This month Samanta Navarro posted to the oss-security security mailing on a novel category of exploit in the .tar archive format, where a single .tar file contains different contents depending on the tar utility being used. Naturally, this has consequences for reproducible builds as Samanta goes onto reply:

Arch Linux uses libarchive (bsdtar) in its build environment. The default tar program installed is GNU tar. It is possible to create a source distribution which leads to different files seen by the build environment than compared to a careful reviewer and other Linux distributions.

Samanta notes that addressing the tar utilities themselves will not be a sufficient fix:

I have submitted bug reports and patches to some projects but eventually I had to conclude that the problem itself cannot be fixed by these implementations alone. The best choice for these tools would be to only allow archives which are fully compatible to standards but this in turn would render a lot of archives broken.

Reproducible builds, with its twin ideas of reaching consensus on the build outputs as well as precisely recording and describing the build environment, would help address this problem at a higher level.


Codethink announced that they had achieved ISO-26262 ASIL D Tool Certification, a way of determining specific safety standards for software.
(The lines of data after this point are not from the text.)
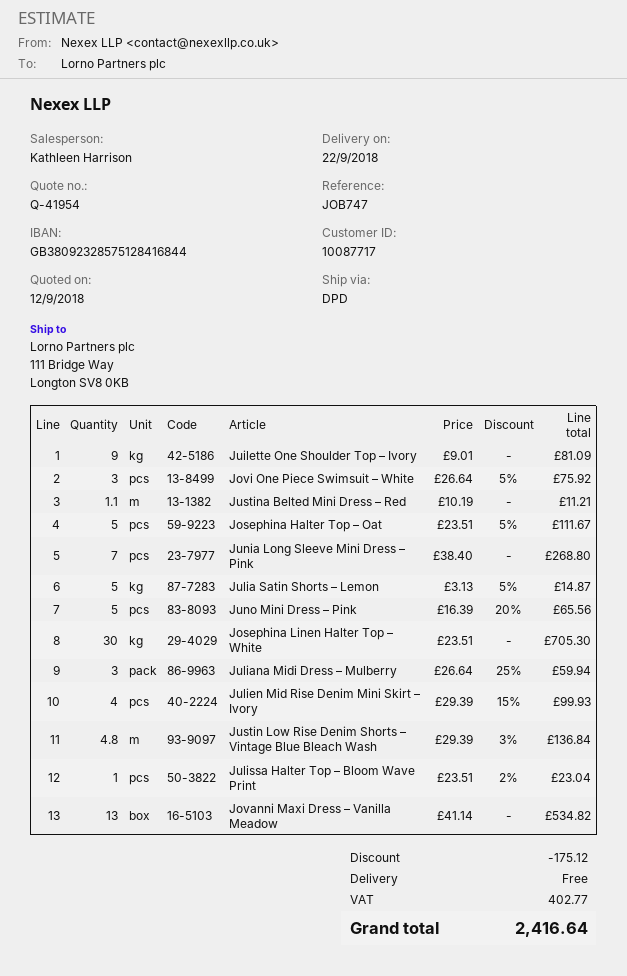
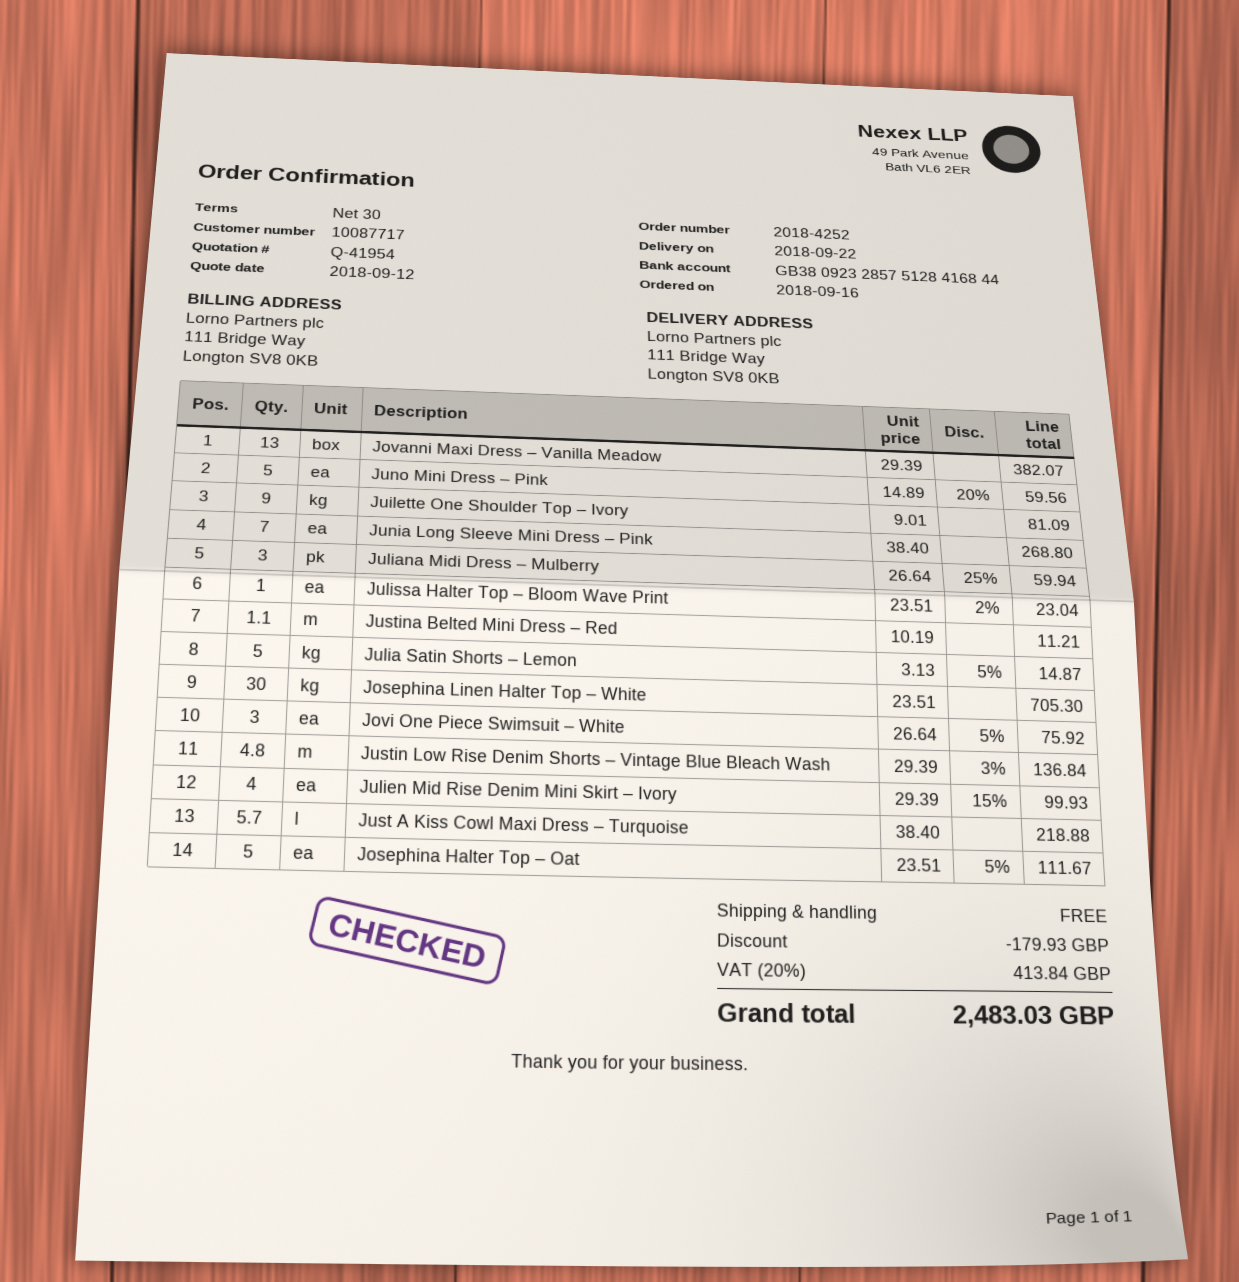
Juno Mini Dress – Pink: 5 x 16.39 - 20% = 65.56 -> 5 x 14.89 - 20% = 59.56
Jovanni Maxi Dress – Vanilla Meadow: 13 x 41.14 = 534.82 -> 13 x 29.39 = 382.07
Just A Kiss Cowl Maxi Dress – Turquoise: none -> 5.7 x 38.40 = 218.88
discount: 175.12 -> 179.93
tax: 402.77 -> 413.84
total: 2416.64 -> 2483.03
Codethink used open source tooling to achieve this, but they also leverage:

Reproducibility, repeatability and traceability of builds, drawing heavily on best-practices championed by the Reproducible Builds project.


Elsewhere on the internet, according to a comment on Hacker News, Microsoft are now comparing NPM Javascript packages with their original source repositories:

I got a PR in my repository a few days ago leading back to a team trying to make it easier for packages to be reproducible from source.
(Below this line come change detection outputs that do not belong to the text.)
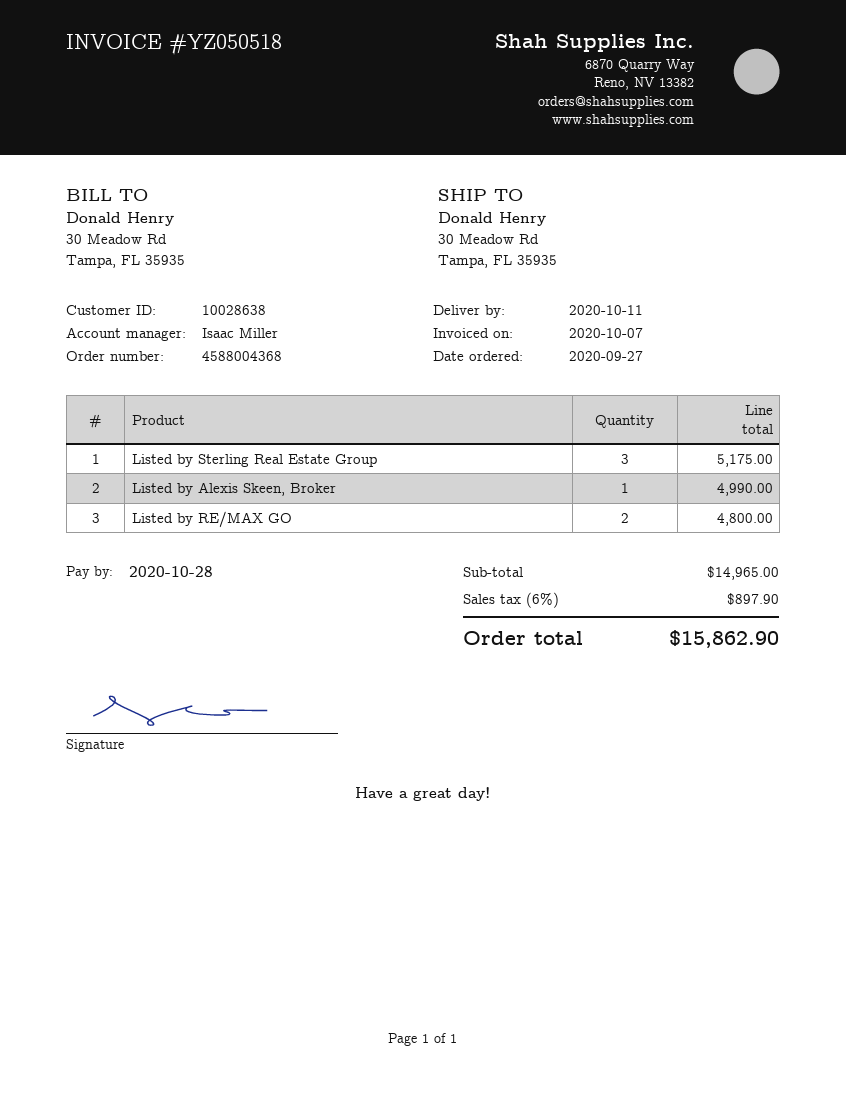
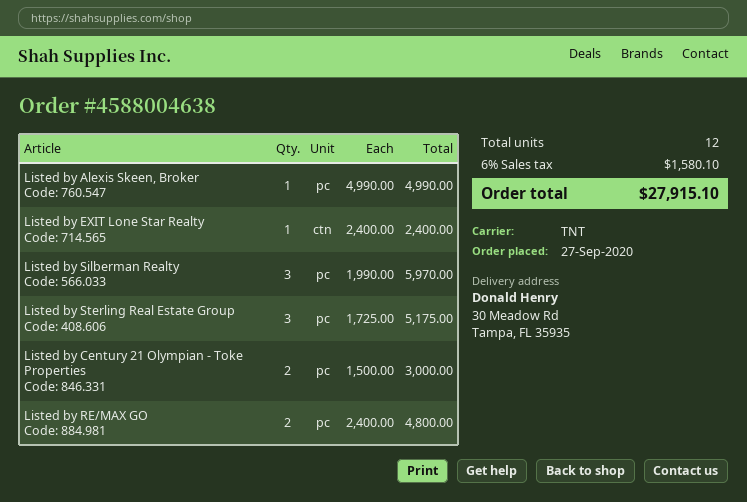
order number: 4588004368 -> 4588004638
Listed by EXIT Lone Star Realty: none -> 1 for 2400.00
Listed by Silberman Realty: none -> 3 for 5970.00
Listed by Century 21 Olympian - Toke Properties: none -> 2 for 3000.00
tax: 6% = 897.90 -> 6% = 1580.10
total: 15862.90 -> 27915.10

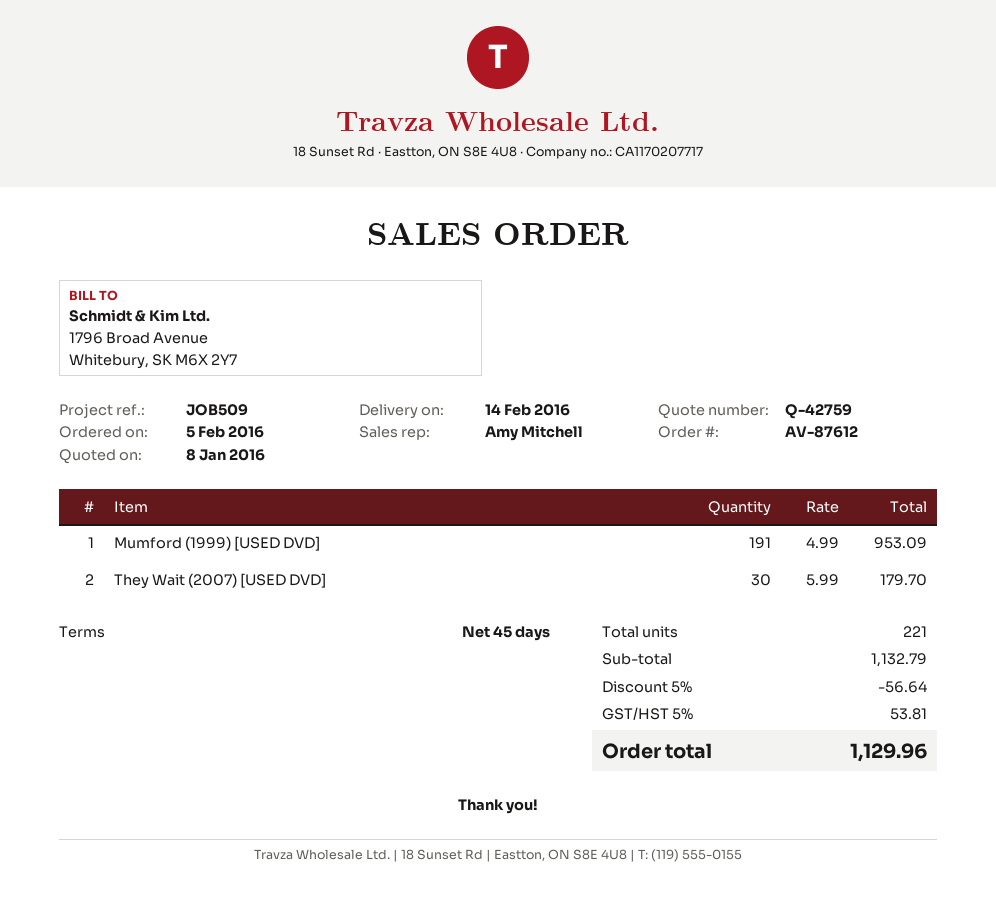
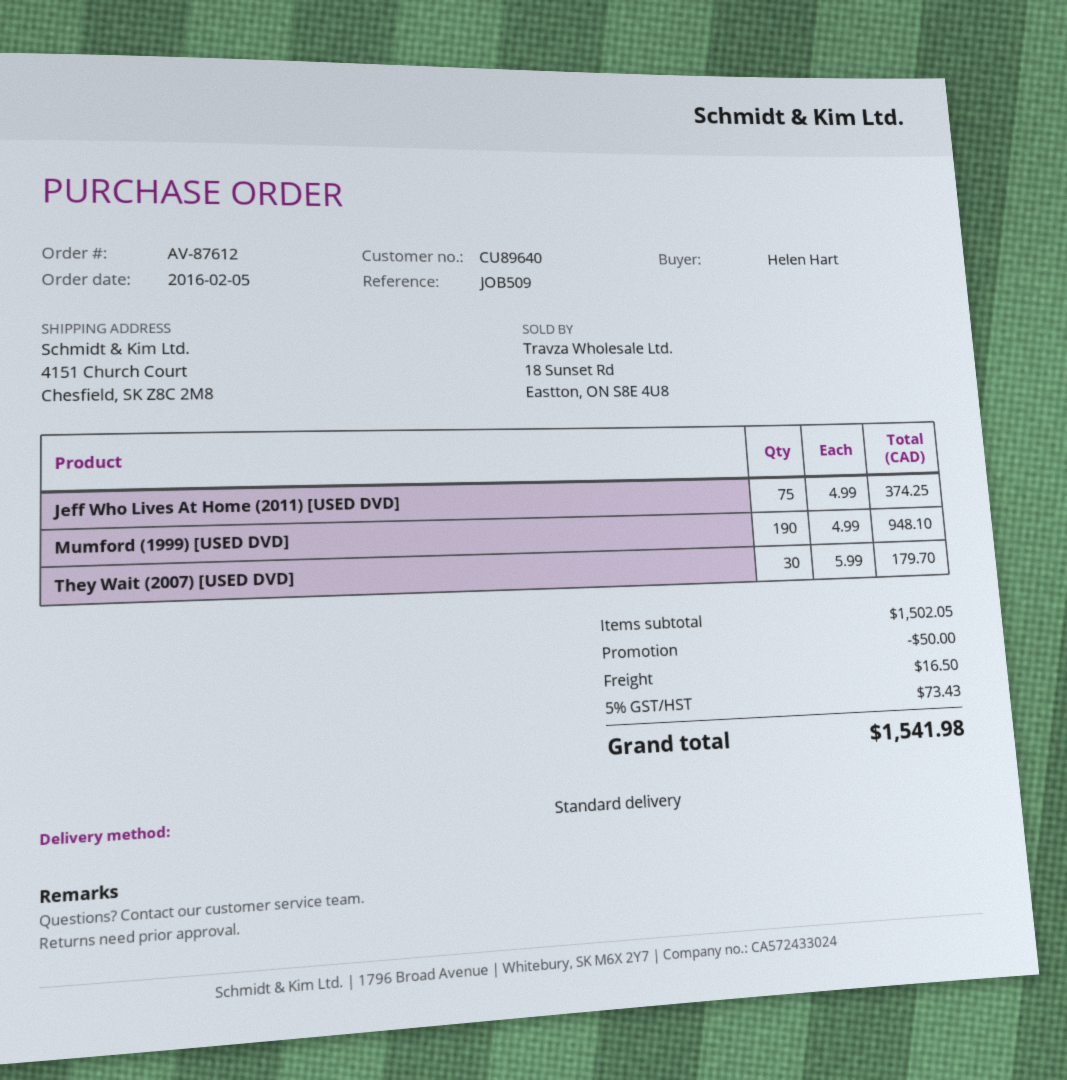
Mumford (1999) [USED DVD]: 191 x 4.99 = 953.09 -> 190 x 4.99 = 948.10
Jeff Who Lives At Home (2011) [USED DVD]: none -> 75 x 4.99 = 374.25
subtotal: 1132.79 -> 1502.05
discount: 56.64 -> 50.00
shipping: none -> 16.50
tax: 5% = 53.81 -> 5% = 73.43
total: 1129.96 -> 1541.98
Lastly, Martin Monperrus started an interesting thread on our mailing list about Github, specifically that their “autogenerated release tarballs are not deterministic”. The thread generated a significant number of replies that are worth reading.

Events and presentations

Community news

On our mailing list this month:


There were quite a few changes to the Reproducible Builds website and documentation this month as well, including Feng Chai updating some links on our ‘publications’ page [] and marco updated our project metadata around the Bitcoin Core building guide [].


Lastly, we ran another productive meeting on IRC during October. A full set of notes from the meeting is available to view.


Distribution work

Qubes was heavily featured in the latest edition of Linux Weekly News, and a significant section was dedicated to discussing reproducibility. For example, it was mentioned that the “Qubes project has been working on incorporating reproducible builds into its continuous integration (CI) infrastructure”. But the LWN article goes on to describe that:

The current goal is to be able to build the Qubes OS Debian templates solely from packages that can be built reproducibly. Templates in Qubes OS are VM images that can be used to start an application qube quickly based on the template. The qube will have read-only access to the root filesystem of the template, so that the same root filesystem can be shared with multiple application qubes. There are official templates for several variants of both Fedora and Debian, as well as community maintained templates for several other distributions.
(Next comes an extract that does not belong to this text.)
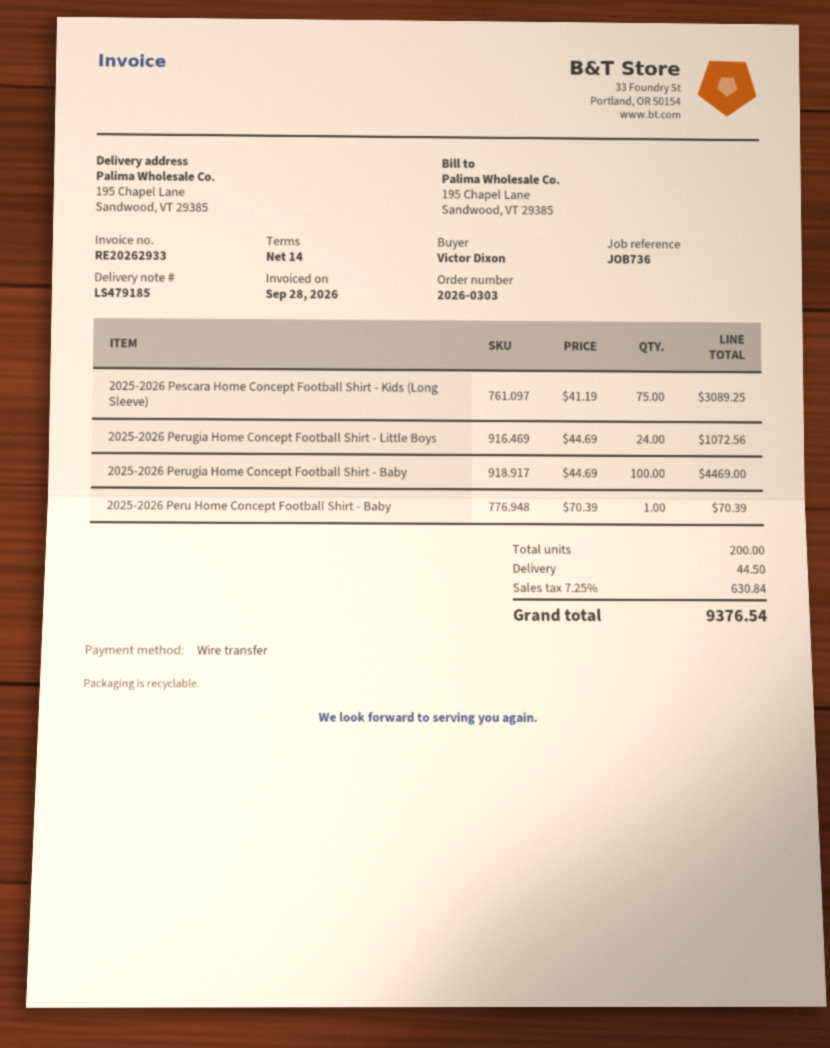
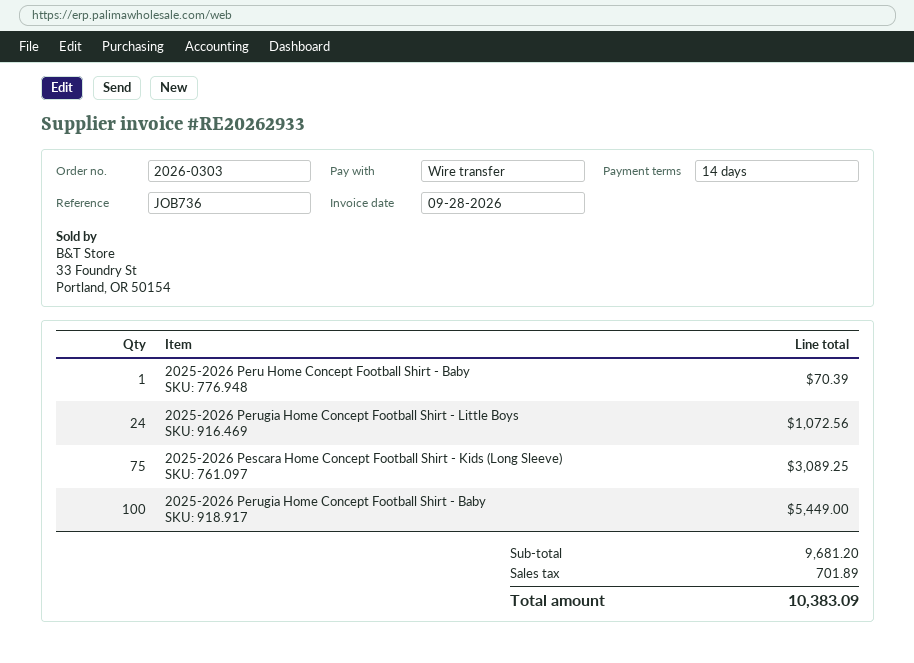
2025-2026 Perugia Home Concept Football Shirt - Baby: 100 for 4469.00 -> 100 for 5449.00
shipping: 44.50 -> none
tax: 630.84 -> 701.89
total: 9376.54 -> 10383.09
You can view the whole article on LWN, and Frédéric also published a lengthy summary about their work on reproducible builds in Qubes as well for those wishing to learn more.


In Debian this month, 133 reviews of Debian packages were added, 81 were updated and 24 were removed this month, adding to Debian’s ever-growing knowledge about identified issues. A number of issues were categorised and added by Chris Lamb and Vagrant Cascadian too [][][]. In addition, work on alternative snapshot service has made progress by Frédéric Pierret and Holger Levsen this month, including moving from the existing host (snapshot.notset.fr) to snapshot.reproducible-builds.org (more info) — thanks to OSUOSL for the machine and hosting and Debian for the disks.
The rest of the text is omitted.